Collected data

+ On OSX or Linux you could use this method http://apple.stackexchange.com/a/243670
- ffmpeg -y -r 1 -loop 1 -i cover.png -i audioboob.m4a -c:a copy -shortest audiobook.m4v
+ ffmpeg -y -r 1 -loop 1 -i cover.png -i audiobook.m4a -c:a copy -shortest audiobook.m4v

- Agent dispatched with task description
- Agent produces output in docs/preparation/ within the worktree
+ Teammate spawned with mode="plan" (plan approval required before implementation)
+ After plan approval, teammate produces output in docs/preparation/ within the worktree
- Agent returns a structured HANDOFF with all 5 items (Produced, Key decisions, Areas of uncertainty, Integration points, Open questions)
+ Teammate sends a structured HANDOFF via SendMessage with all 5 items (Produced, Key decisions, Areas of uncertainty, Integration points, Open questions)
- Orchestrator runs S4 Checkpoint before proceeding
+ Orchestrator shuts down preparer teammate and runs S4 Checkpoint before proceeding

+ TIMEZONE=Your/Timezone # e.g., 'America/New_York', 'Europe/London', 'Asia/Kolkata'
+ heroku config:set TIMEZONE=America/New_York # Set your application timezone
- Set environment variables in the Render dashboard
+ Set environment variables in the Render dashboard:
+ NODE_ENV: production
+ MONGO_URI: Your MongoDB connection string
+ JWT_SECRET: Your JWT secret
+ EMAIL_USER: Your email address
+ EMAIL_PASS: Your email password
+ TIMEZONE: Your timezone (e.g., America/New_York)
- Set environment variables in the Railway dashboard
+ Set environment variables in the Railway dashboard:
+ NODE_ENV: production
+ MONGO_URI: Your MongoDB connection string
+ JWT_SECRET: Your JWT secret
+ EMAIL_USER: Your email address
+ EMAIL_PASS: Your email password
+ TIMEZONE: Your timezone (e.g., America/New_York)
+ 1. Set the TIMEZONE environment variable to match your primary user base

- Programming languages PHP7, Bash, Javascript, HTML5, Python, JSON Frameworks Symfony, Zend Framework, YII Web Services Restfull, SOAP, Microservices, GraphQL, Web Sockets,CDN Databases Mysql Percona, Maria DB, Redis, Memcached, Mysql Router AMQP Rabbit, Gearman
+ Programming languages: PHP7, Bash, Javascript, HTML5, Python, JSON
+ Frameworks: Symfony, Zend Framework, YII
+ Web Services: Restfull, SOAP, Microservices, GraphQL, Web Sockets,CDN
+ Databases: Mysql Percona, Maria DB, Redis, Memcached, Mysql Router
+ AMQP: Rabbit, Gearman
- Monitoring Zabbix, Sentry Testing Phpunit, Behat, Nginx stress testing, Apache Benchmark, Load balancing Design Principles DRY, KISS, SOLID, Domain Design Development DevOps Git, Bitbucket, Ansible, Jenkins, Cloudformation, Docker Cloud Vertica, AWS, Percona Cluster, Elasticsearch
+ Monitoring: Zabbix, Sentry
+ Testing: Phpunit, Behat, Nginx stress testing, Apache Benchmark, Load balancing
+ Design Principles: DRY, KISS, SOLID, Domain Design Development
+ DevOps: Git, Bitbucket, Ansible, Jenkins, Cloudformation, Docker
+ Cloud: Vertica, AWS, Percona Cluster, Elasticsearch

_YOUR OBJECTIVE_
With the line containing "Principles: DRY, KISS, SOLID, Domain Design Development" as the first and the last line of the records as the final one, print exactly the lines in that span.

_SOLUTION FOR THIS EXERCISE_
+ Design Principles: DRY, KISS, SOLID, Domain Design Development
+ DevOps: Git, Bitbucket, Ansible, Jenkins, Cloudformation, Docker
+ Cloud: Vertica, AWS, Percona Cluster, Elasticsearch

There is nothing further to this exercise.